THE DATA Start Marker

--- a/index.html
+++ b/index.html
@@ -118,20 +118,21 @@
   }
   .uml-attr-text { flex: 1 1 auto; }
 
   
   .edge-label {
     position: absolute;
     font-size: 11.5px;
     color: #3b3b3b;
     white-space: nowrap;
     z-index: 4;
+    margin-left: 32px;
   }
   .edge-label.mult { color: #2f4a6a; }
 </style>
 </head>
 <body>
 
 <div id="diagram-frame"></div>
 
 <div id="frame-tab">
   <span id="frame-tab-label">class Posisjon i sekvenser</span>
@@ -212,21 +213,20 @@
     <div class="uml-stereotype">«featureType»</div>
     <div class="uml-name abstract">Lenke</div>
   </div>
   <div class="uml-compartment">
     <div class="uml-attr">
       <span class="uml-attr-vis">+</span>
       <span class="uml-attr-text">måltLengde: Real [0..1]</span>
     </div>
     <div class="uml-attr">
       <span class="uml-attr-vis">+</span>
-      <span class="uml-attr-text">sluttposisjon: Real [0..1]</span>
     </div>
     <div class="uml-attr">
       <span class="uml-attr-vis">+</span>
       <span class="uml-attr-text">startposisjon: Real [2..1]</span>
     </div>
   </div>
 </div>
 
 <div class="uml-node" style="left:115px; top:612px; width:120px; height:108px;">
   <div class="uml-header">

THE DATA End Marker
THE DATA Start Marker

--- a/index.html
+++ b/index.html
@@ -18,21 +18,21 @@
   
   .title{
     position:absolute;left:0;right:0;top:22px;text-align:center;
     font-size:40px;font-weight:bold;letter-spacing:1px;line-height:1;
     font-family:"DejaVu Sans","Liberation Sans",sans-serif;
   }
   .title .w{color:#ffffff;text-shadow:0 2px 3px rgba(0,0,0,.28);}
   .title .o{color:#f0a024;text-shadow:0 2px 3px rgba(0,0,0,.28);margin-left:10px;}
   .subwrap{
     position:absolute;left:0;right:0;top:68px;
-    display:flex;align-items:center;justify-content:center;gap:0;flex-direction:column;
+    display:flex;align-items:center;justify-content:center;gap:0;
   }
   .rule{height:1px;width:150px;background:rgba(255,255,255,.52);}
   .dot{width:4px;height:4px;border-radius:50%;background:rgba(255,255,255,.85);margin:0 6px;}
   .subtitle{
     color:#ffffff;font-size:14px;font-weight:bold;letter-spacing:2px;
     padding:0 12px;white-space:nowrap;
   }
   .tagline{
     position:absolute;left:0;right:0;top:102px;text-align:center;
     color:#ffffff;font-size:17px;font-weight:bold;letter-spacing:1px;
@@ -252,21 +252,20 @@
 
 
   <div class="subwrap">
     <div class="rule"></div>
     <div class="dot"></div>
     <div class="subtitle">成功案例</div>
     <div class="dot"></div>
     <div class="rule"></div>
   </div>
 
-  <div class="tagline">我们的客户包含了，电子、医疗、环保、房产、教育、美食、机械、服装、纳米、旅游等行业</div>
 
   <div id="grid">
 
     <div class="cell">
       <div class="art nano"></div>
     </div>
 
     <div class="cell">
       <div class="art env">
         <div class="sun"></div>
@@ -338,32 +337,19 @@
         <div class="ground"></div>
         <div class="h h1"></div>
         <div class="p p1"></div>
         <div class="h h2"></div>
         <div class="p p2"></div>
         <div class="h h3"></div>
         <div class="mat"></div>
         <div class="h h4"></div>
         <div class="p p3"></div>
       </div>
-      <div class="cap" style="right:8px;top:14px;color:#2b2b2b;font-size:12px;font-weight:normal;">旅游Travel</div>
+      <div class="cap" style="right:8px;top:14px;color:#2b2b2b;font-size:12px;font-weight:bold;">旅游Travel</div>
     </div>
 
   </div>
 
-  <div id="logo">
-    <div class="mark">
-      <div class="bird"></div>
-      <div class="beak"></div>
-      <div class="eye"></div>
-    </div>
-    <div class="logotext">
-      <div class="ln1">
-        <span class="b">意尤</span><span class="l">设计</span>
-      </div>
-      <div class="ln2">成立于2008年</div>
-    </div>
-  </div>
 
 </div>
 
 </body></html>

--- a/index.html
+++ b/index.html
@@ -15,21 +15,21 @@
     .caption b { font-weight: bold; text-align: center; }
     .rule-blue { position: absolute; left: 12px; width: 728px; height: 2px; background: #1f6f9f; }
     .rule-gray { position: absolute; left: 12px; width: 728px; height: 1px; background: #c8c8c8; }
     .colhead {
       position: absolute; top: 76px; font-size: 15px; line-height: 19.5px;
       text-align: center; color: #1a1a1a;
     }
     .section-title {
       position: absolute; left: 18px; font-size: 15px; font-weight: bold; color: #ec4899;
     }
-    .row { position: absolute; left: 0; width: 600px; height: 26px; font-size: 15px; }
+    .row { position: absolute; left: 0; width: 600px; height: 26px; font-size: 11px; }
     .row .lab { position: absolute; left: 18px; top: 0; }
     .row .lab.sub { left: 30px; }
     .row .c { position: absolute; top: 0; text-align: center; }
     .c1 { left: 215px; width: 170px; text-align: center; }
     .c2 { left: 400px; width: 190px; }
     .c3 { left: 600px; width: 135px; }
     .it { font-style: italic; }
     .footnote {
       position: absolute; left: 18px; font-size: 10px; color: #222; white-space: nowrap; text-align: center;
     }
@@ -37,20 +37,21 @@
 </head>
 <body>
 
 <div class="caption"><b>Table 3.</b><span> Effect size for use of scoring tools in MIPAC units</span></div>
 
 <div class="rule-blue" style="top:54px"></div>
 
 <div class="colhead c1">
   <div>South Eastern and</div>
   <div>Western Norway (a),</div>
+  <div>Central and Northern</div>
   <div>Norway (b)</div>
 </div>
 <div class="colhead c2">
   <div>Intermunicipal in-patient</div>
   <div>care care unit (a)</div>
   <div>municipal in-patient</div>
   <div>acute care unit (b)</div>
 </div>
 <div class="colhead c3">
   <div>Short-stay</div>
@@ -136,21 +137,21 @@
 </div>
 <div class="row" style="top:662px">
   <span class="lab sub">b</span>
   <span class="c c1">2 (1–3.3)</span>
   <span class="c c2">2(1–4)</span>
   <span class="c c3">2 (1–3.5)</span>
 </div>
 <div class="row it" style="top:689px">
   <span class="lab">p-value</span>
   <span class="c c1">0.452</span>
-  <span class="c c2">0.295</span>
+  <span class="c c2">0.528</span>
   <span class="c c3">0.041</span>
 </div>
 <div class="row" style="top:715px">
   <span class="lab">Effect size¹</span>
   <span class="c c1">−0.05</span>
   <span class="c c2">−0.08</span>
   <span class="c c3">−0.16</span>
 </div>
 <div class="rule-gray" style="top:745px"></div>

THE DATA End Marker
THE DATA Start Marker

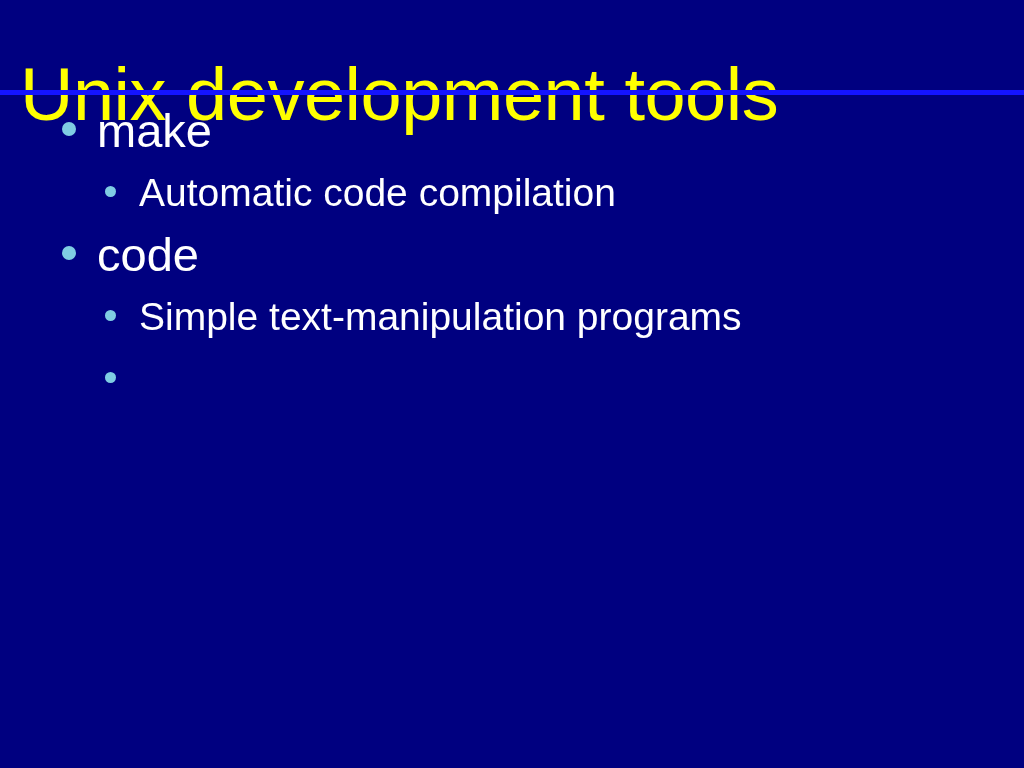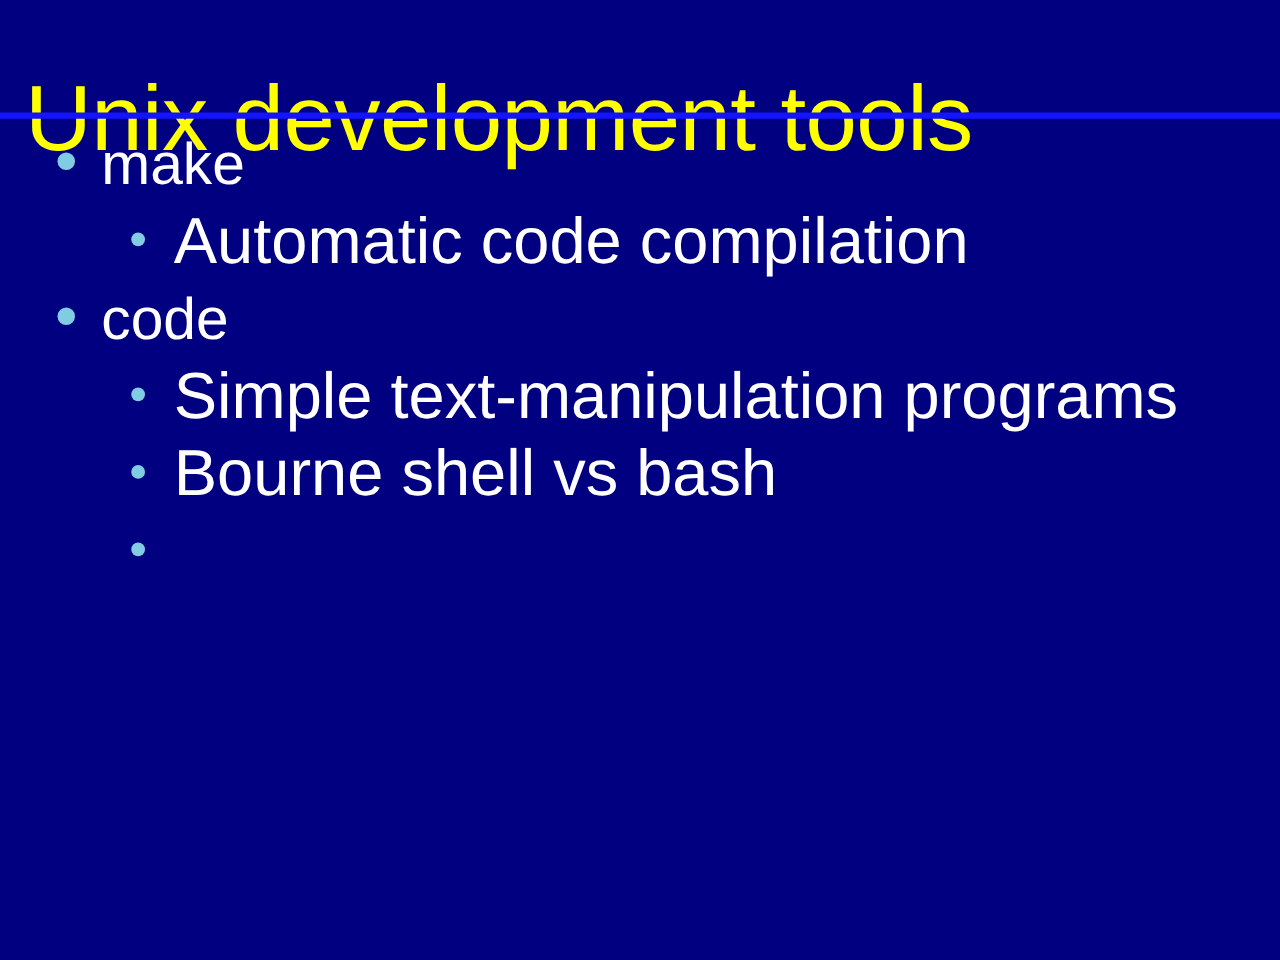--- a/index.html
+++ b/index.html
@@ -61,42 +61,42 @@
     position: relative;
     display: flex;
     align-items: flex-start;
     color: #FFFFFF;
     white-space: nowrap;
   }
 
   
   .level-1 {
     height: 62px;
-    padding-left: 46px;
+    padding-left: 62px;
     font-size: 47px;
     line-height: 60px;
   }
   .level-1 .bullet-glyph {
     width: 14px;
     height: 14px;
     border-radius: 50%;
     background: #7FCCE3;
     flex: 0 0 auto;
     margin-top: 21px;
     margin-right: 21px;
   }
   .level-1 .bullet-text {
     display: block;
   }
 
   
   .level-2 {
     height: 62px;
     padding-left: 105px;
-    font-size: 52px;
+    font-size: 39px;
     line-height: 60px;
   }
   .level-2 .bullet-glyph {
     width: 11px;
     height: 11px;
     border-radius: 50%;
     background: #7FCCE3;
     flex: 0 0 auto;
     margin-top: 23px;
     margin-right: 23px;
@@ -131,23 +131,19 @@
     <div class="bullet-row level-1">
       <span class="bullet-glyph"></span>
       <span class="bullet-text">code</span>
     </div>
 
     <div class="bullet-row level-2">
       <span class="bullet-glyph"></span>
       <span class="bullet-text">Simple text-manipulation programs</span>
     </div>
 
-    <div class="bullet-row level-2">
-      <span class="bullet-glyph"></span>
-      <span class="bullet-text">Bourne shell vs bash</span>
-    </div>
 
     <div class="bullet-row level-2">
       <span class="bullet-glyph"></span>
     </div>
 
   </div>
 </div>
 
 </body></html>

THE DATA End Marker

● EXERCISE DIRECTIONS
State how many lines in the records above contain the word "caption", and give only that number.

● RESULT OF THE EXERCISE
2